Input data
/---
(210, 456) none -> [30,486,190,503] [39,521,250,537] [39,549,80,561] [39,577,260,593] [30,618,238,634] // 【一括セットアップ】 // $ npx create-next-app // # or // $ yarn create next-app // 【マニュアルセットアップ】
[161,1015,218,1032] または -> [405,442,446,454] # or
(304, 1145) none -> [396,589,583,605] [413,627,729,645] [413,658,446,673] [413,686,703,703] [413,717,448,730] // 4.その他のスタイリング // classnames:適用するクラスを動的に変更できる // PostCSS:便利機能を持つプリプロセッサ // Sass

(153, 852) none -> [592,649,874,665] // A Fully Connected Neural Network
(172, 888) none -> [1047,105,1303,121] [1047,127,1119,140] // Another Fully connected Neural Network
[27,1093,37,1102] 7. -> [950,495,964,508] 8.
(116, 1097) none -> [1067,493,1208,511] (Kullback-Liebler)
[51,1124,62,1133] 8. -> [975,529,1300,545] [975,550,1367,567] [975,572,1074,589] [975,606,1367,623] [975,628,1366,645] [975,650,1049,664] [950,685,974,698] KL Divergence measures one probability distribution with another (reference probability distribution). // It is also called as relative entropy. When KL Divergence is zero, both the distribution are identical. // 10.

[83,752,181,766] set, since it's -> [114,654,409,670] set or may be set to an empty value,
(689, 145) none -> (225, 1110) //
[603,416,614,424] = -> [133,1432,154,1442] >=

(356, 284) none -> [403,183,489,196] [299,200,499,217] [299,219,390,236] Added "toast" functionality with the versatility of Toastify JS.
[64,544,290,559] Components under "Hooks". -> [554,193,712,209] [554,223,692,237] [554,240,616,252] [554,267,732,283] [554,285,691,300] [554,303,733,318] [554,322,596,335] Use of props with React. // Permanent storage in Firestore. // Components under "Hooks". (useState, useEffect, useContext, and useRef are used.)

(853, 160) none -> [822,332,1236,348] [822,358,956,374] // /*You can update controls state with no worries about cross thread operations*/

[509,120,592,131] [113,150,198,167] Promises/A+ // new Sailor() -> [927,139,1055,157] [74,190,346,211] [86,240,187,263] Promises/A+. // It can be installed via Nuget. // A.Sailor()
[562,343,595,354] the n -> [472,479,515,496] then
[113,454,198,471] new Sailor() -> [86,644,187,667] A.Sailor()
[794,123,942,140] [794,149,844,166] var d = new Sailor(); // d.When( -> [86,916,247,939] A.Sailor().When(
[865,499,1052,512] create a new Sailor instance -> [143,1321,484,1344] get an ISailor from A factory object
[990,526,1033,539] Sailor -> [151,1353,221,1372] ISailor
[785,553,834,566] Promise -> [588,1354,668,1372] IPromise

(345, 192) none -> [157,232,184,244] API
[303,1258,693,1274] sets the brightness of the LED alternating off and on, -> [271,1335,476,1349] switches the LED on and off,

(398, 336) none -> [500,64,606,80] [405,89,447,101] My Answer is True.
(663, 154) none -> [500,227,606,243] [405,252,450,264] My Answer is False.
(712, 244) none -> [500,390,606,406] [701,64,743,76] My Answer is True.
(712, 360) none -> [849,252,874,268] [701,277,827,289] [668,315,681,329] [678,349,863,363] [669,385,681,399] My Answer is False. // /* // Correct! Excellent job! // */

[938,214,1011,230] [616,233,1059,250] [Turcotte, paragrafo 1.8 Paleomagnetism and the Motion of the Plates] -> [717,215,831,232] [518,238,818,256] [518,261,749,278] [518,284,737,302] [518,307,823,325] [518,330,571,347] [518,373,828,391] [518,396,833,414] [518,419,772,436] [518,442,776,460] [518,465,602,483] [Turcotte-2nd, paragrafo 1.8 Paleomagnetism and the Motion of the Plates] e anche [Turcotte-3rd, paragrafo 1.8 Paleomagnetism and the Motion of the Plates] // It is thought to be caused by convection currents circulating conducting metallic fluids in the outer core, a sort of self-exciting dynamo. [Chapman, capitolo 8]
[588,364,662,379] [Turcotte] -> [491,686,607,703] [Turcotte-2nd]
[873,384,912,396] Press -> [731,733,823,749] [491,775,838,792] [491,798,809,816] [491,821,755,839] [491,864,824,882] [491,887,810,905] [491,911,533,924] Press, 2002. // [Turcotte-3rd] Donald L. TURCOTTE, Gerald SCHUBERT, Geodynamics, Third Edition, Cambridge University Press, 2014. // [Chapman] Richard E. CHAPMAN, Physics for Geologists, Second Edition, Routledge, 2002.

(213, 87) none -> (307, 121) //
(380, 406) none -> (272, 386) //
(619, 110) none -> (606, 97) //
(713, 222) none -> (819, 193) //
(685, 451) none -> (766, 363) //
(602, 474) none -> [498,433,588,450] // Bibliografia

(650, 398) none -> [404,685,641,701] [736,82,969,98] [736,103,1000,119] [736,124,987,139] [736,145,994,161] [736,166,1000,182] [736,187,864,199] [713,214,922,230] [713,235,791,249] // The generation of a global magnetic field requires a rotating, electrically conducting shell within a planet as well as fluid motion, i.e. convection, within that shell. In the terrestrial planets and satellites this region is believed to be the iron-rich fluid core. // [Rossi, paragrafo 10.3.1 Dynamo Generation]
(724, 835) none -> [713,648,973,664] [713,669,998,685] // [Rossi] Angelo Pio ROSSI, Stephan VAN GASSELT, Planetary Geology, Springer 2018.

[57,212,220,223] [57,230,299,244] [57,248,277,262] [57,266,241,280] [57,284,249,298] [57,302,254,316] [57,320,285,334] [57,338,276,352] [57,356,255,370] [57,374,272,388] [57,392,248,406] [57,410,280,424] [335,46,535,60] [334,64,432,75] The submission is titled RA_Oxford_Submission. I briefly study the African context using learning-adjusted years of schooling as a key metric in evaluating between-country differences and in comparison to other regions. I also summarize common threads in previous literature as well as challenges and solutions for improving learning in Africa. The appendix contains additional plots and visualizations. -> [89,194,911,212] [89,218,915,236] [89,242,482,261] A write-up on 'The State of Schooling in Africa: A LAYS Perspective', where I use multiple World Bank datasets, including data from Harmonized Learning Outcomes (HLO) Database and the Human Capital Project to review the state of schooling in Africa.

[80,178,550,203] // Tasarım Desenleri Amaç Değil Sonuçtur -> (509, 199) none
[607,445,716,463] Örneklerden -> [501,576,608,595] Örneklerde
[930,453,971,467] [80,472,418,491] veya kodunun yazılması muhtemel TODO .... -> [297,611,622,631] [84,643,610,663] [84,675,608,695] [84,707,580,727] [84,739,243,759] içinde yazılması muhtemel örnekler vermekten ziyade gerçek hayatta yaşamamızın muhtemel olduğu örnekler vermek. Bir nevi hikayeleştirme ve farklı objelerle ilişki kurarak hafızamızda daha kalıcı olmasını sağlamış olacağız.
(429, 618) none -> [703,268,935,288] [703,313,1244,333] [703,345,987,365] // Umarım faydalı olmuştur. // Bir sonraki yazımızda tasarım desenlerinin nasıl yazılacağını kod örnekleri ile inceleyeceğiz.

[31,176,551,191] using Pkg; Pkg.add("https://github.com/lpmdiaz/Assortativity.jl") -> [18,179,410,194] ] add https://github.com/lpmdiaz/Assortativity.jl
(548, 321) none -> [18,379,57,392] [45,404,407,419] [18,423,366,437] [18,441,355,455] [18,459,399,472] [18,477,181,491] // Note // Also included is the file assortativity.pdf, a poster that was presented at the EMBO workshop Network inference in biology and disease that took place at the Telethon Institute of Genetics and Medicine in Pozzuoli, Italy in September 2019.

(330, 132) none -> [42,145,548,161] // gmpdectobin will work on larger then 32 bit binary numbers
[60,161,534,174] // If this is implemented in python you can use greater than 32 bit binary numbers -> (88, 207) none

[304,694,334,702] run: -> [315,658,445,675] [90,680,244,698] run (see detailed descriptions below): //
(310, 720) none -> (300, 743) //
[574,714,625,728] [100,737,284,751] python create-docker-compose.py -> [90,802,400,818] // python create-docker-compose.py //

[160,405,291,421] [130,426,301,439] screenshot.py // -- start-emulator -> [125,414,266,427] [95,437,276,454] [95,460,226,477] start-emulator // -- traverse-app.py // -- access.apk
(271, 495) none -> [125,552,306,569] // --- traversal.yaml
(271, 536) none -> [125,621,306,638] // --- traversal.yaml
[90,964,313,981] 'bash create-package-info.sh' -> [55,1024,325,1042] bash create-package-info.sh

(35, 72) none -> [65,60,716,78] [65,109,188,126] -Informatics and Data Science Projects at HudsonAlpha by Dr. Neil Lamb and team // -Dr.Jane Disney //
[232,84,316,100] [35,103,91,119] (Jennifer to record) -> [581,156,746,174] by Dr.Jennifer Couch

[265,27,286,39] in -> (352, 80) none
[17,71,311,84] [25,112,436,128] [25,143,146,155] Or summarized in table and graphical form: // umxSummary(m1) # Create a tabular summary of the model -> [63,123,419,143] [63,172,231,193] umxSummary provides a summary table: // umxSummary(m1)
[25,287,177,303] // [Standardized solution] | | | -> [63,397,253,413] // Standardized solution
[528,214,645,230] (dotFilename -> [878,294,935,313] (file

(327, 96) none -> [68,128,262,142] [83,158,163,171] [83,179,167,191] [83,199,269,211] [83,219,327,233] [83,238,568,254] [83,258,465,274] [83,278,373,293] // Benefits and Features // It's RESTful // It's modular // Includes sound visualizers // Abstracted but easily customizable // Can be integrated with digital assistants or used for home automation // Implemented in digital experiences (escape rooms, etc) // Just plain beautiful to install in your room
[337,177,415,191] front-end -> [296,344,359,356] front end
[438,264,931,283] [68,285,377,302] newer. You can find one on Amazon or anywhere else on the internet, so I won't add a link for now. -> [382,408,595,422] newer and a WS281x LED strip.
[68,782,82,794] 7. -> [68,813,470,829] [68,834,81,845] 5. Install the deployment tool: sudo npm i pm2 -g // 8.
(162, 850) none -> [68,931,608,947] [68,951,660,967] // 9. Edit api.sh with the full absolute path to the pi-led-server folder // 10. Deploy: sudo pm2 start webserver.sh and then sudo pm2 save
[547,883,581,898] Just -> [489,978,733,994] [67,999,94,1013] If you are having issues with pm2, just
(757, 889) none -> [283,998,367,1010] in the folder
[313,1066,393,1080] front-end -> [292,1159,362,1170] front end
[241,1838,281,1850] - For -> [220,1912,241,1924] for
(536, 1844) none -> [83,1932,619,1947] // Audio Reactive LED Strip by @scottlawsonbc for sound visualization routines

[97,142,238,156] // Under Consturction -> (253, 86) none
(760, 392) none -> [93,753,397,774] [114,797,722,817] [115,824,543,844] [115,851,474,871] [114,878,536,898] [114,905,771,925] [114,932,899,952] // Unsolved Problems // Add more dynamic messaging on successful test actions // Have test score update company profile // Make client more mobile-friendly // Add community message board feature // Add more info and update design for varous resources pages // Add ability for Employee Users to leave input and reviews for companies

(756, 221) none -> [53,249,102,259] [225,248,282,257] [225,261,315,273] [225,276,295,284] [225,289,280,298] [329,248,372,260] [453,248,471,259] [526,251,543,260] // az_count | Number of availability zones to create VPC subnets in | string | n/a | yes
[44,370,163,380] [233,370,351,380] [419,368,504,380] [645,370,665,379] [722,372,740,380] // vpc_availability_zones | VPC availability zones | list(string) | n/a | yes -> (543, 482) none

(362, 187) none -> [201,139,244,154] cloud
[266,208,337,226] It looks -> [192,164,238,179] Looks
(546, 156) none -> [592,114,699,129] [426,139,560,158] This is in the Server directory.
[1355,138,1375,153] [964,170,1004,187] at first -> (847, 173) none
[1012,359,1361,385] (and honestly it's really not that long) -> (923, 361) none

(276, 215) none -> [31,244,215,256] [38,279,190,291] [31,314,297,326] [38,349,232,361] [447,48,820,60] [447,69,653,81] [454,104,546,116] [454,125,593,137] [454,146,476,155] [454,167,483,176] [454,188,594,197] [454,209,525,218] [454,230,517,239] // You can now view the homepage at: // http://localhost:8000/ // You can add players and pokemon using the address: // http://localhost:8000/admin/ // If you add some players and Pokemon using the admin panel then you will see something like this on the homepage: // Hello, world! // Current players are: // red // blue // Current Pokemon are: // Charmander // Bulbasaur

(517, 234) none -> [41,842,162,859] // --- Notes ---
\---
Work instruction
Your task is to copy each line from the material above that includes the word "Answer".

Exercise solution
(398, 336) none -> [500,64,606,80] [405,89,447,101] My Answer is True.
(663, 154) none -> [500,227,606,243] [405,252,450,264] My Answer is False.
(712, 244) none -> [500,390,606,406] [701,64,743,76] My Answer is True.
(712, 360) none -> [849,252,874,268] [701,277,827,289] [668,315,681,329] [678,349,863,363] [669,385,681,399] My Answer is False. // /* // Correct! Excellent job! // */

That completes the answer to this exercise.